Judge Richard Posner used the word hypertrophy to describe the obsession that the editors of the Bluebook have with citation form. Even so, most law review students proudly obsess about citation form, and law review editors are especially fond of citation pendantry.
I was the Managing Editor on my school’s law review, which is the dream job for people who obsess about citation form. My reign represented a dark period since I didn’t really “get” the whole obsession about citation. My attitude was that we should cite things consistently, and obviously provide enough information so that the source could be located and verified. I adhered to the Bluebook (do otherwise would have been cause for my impeachment), but I had trouble understanding why it was imperative to have a space between the “So.” and the “2d” in the following citation: 123 So. 2d 456.

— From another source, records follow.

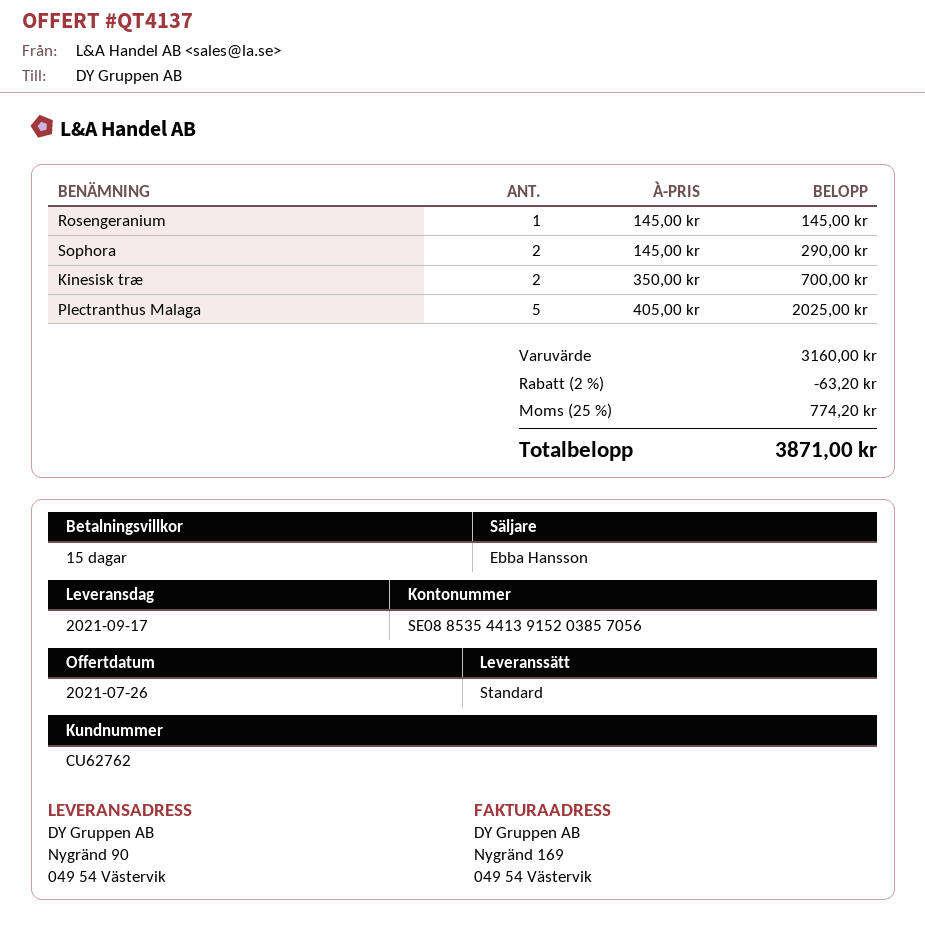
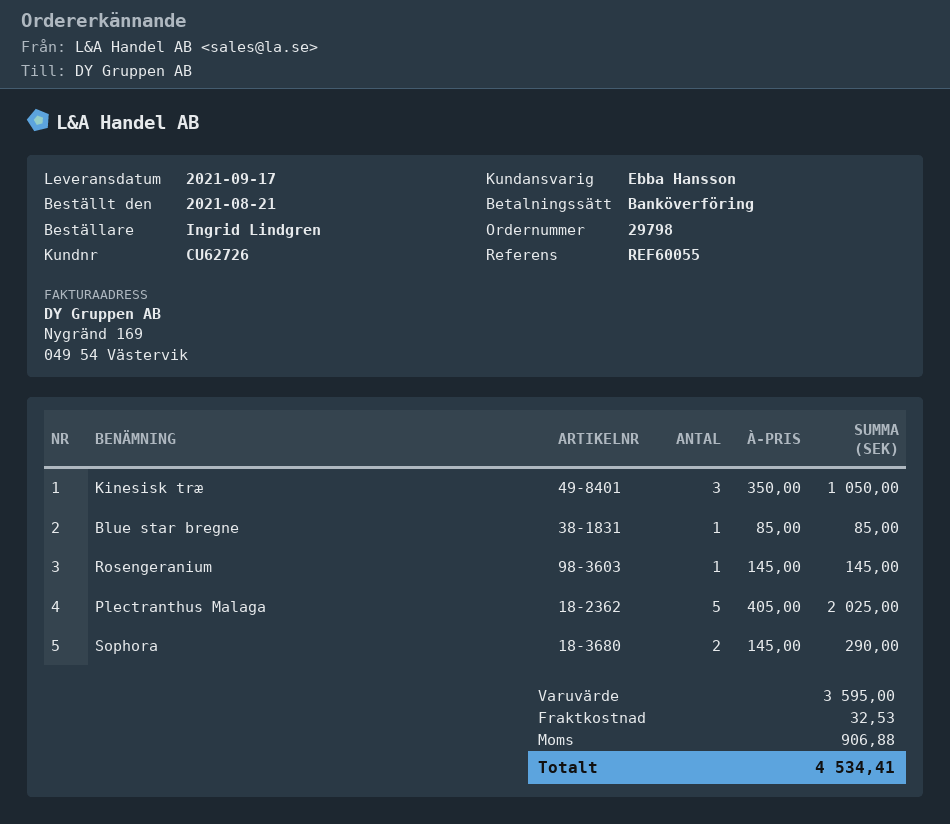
customer number: CU62762 -> CU62726
Kinesisk træ: 2 x 350.00 = 700.00 -> 3 x 350.00 = 1050.00
Blue star bregne: none -> 1 x 85.00 = 85.00
subtotal: 3160.00 -> 3595.00
discount: 2% = 63.20 -> none
shipping: none -> 32.53
tax: 774.20 -> 906.88
total: 3871.00 -> 4534.41

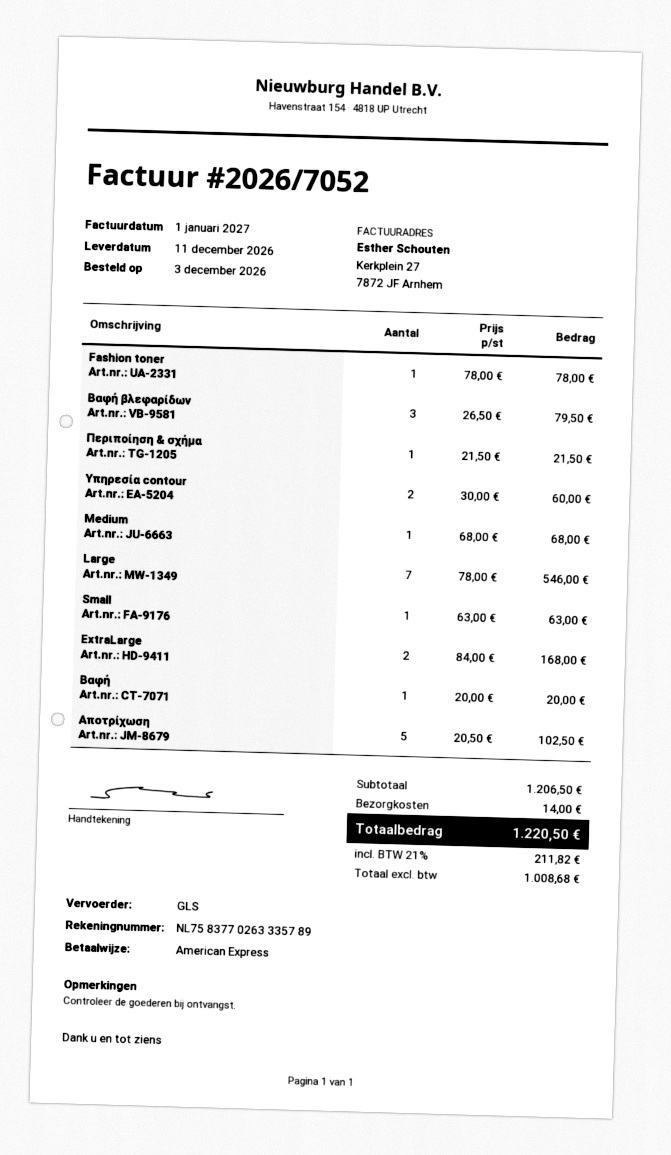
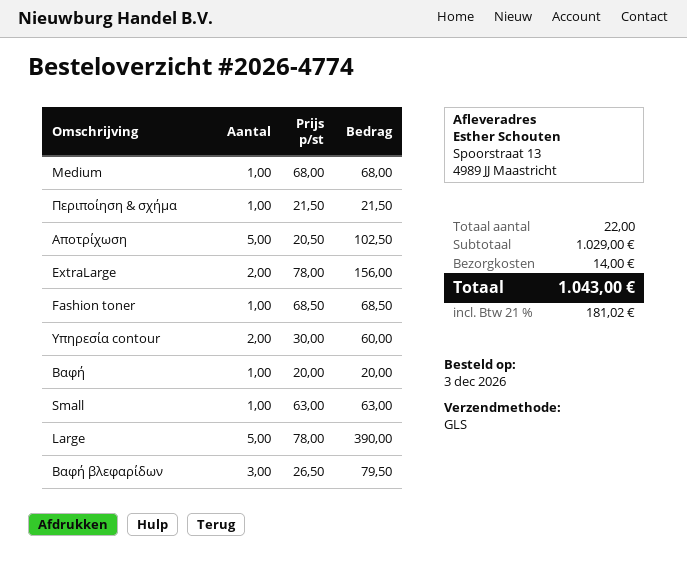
Fashion toner: 1 x 78.00 = 78.00 -> 1 x 68.50 = 68.50
Large: 7 x 78.00 = 546.00 -> 5 x 78.00 = 390.00
ExtraLarge: 2 x 84.00 = 168.00 -> 2 x 78.00 = 156.00
subtotal: 1206.50 -> 1029.00
tax: 21% = 211.82 -> 21% = 181.02
total: 1220.50 -> 1043.00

Anyway, why am I mentioning this? Because I have found that, in the practice of law, I still care more than I want to about citation format. Not because I want to, but because I know that there are judicial clerks who make judgments about my lawyerly abilities based on whether my citations are in proper format. It’s sort of silly, but that’s the way it is. I worry more about my writing than my citations, but I don’t obsess about my writing either. But, saying that reminds me of a true story about a lawyer I know who was particularly obsessive about his legal writing.
This lawyer would forbid the associates who worked with him to draft the usual certificate of service, which is to say the one that says “I certify that I have served all counsel of record.” He admonished associates that such a certificate constituted a serious misrepresentation since it suggested that you had served yourself (since you were also “cousel of record”) when in fact you hadn’t. Once in the flurry of a last minute filing, a young associate realized that he had used the forbidden language in a pleading that had been sent out. Thinking quickly, he had his secretary create a service letter to himself and sent it out to be mailed immediately.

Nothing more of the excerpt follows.